Peine de prison pouvant aller jusqu'à cinq ans

Cela signifie que pour Fabio Celestini, la situation deviendra très délicate s’il rentre prématurément dans son pays d'origine. En effet, selon la loi suisse, il n'a pas le droit de recevoir de contrepartie économique du CSKA Moscou, comme par exemple un salaire ou des bonus.

L'entraîneur champion de Suisse avec Bâle a signé un contrat de deux ans avec une option de prolongation d'un an. S'il devait être licencié prématurément et revenir en Suisse, les paiements de salaire avec le CSKA Moscou deviendraient impossibles.

Si de l'argent est versé, il risque même une peine de prison pouvant aller jusqu'à cinq ans. Il en va de même dans sa ville d'adoption d'Albal, près de Valence, où il risque même jusqu'à six ans de prison. Toutefois, tant qu'il reste en Russie, qu'il ne travaille pas en Suisse ou en Espagne et qu'il ne verse pas d'argent sur un compte suisse ou espagnol, il n'y a pas de délit.

Les millions de Moscou de Celestini n'ont aucune valeur ici

Si Fabio Celestini s'est bien informé avant son transfert à Moscou, il le sait: les millions qu'il gagne dans la capitale russe ne devraient jamais pouvoir être transférés dans des pays occidentaux.

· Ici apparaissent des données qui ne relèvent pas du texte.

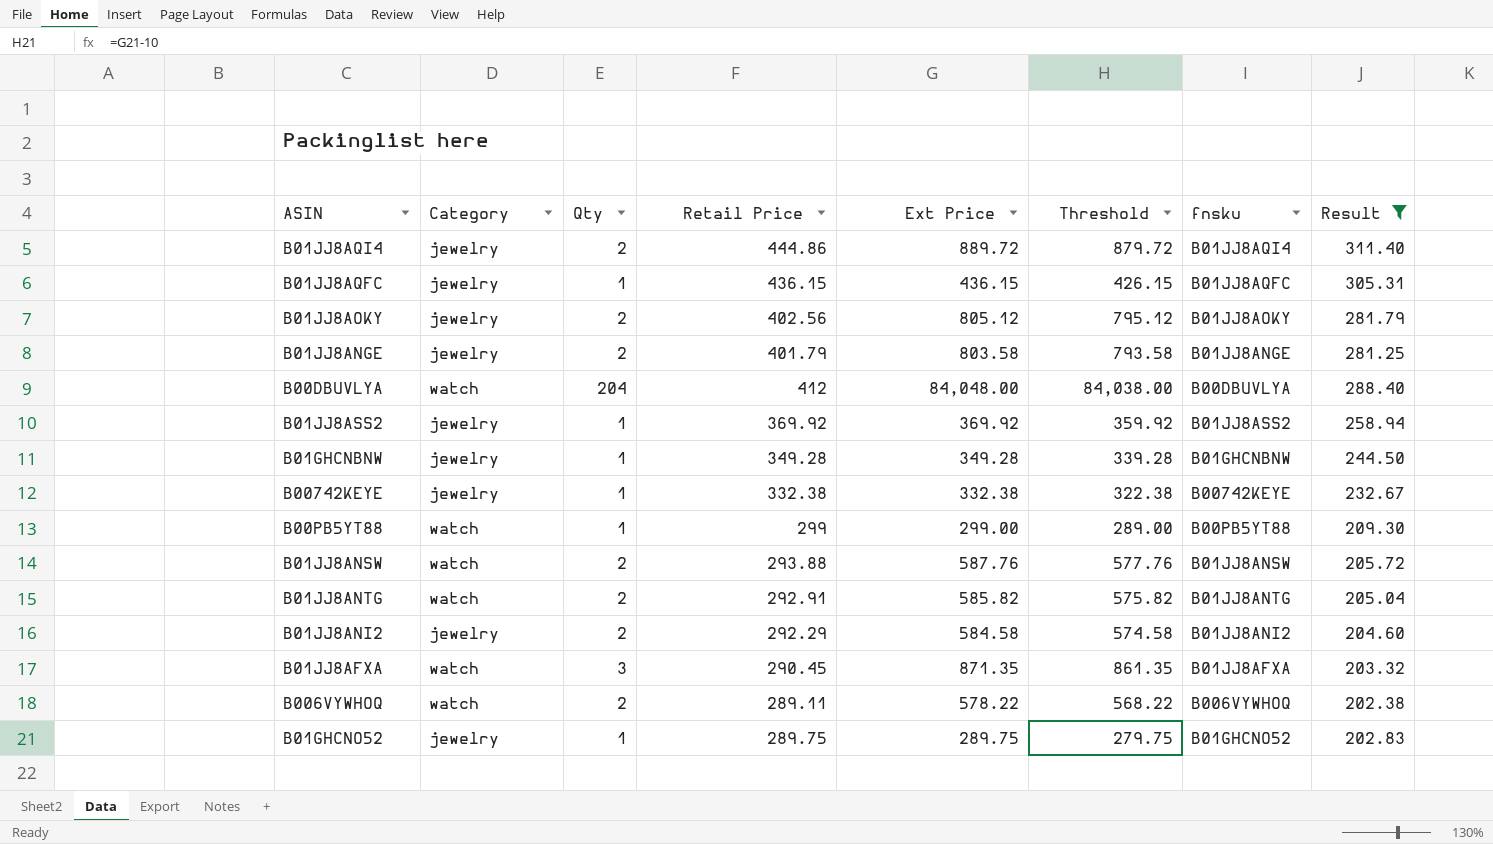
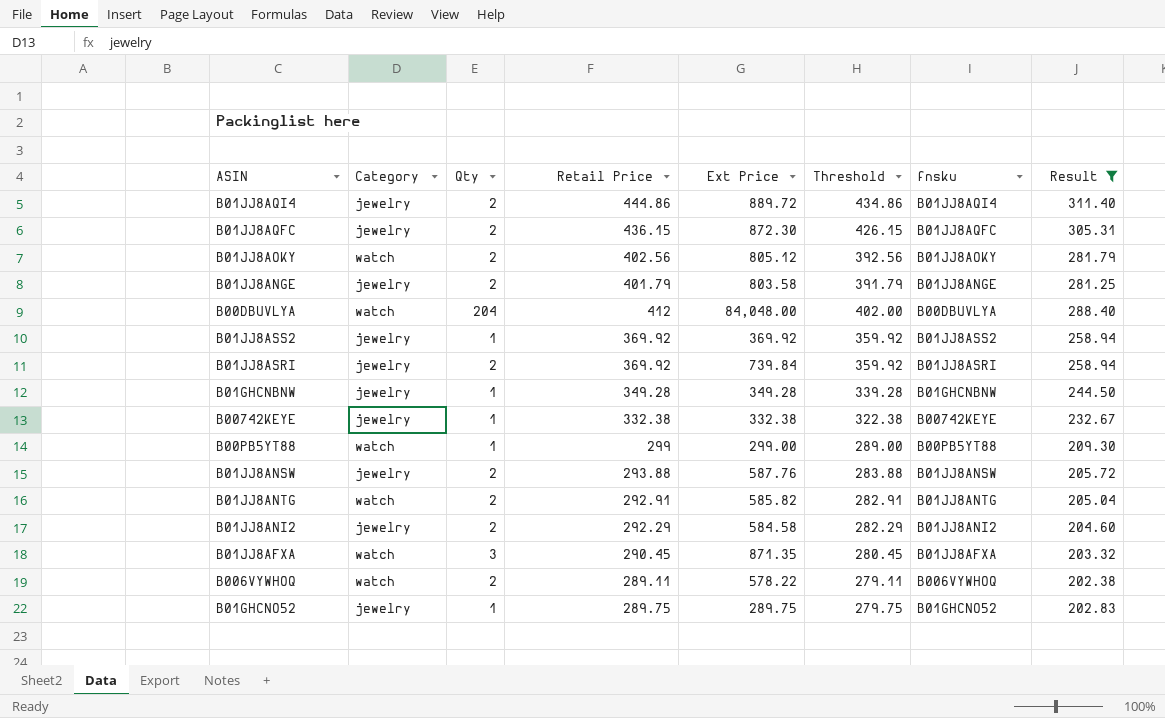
column Threshold | formula: [Ext Price] - 10 -> [Retail Price] - 10
B01JJ8AQFC | Qty: 1 -> 2
B01JJ8AQFC | Ext Price: 436.15 -> 872.30
B01JJ8AOKY | Category: jewelry -> watch
row B01JJ8ASRI: none -> jewelry | 2 | 369.92 | 739.84 | 359.92 | B01JJ8ASRI | 258.94
B01JJ8ANSW | Category: watch -> jewelry

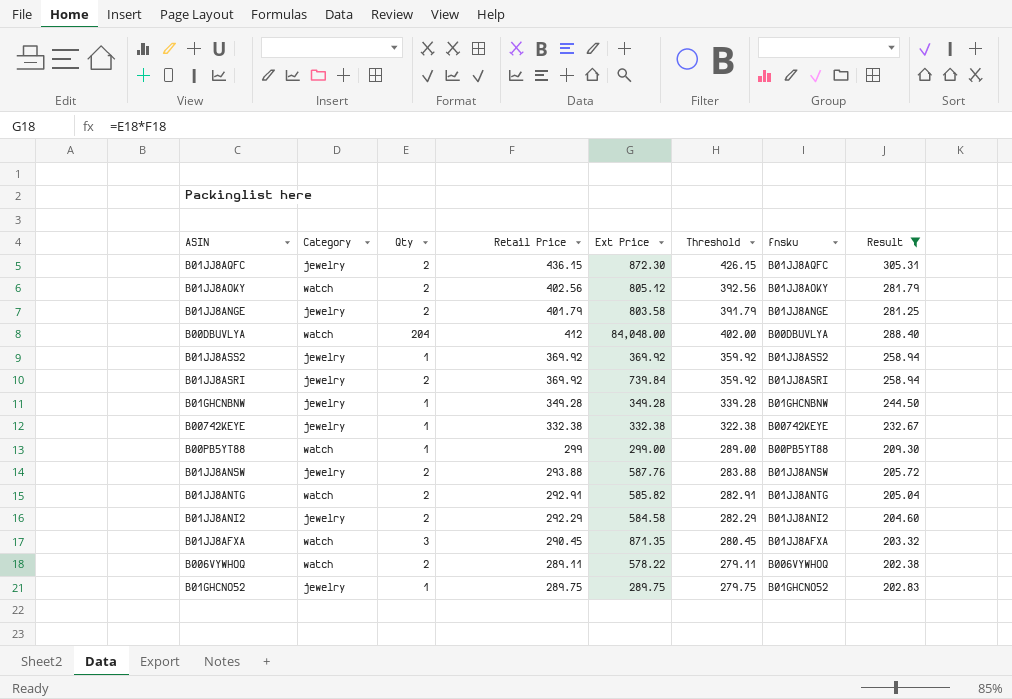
row B01JJ8AQI4: jewelry | 2 | 444.86 | 889.72 | 434.86 | B01JJ8AQI4 | 311.40 -> none

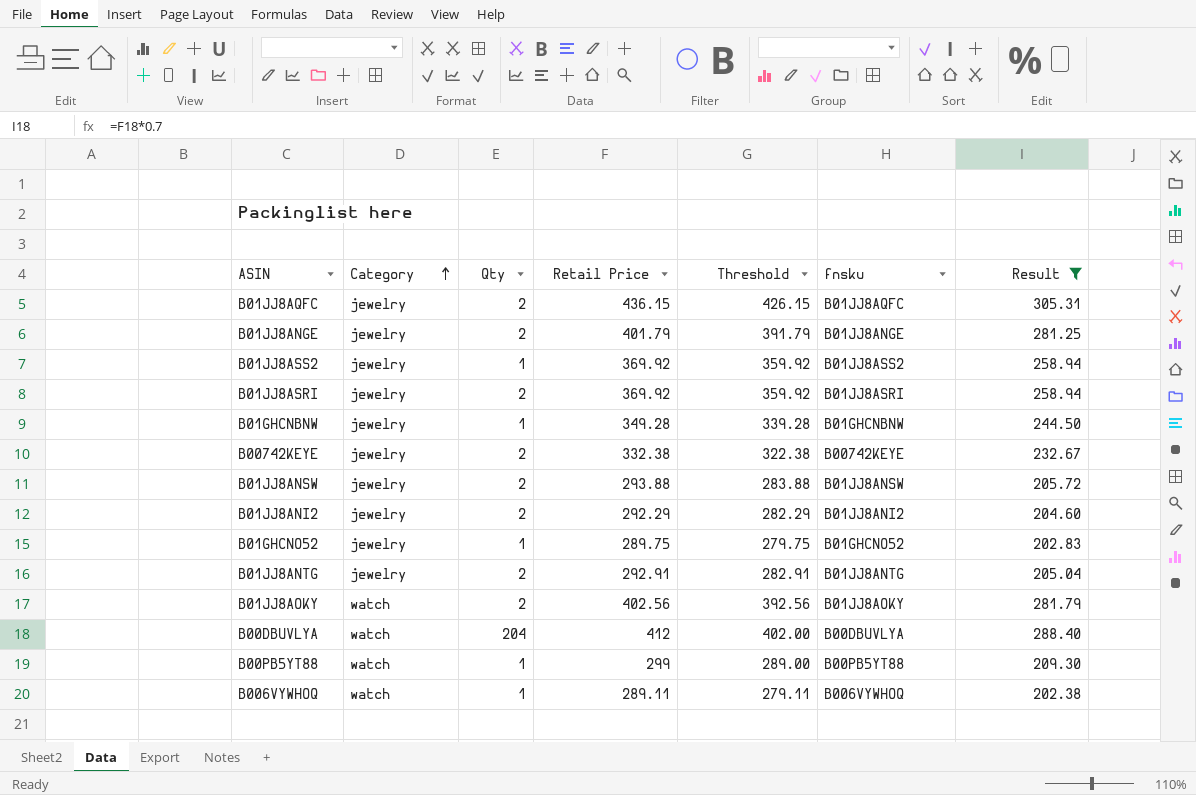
row order: none -> Category ascending
column Ext Price | formula: [Qty] * [Retail Price] -> none
row B01JJ8AFXA: watch | 3 | 290.45 | 871.35 | 280.45 | B01JJ8AFXA | 203.32 -> none
B00742KEYE | Qty: 1 -> 2
B01JJ8ANTG | Category: watch -> jewelry
B006VYWHOQ | Qty: 2 -> 1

Même pas en Suisse ou en Espagne. En effet, les fonds provenant de sources sanctionnées ne peuvent être ni reçus ni utilisés. Les banques suisses doivent bloquer de tels paiements et les signaler au Secrétariat d'État à l'économie (SECO). Le natif de Renens pourrait certes y demander une autorisation exceptionnelle, mais les exigences sont très élevées.

L'enquête du Blick montre donc que le salaire russe de Fabio Celestini est sans valeur en Suisse et en Espagne. Il ne peut ni le verser légalement sur un compte, ni l'utiliser pour financer sa vie ici. De plus, son nouvel employeur est étroitement lié à Poutine et donc coresponsable de la guerre en Ukraine, qui dure depuis plus de trois ans.

Reste à savoir si le Vaudois était conscient de ces conditions juridiques avant son changement. Il semble toutefois clair que sa décision a été prise en toute connaissance de cause. Il a donc décidé éthiquement et moralement qu'un transfert au CSKA Moscou ne lui posait pas de problème.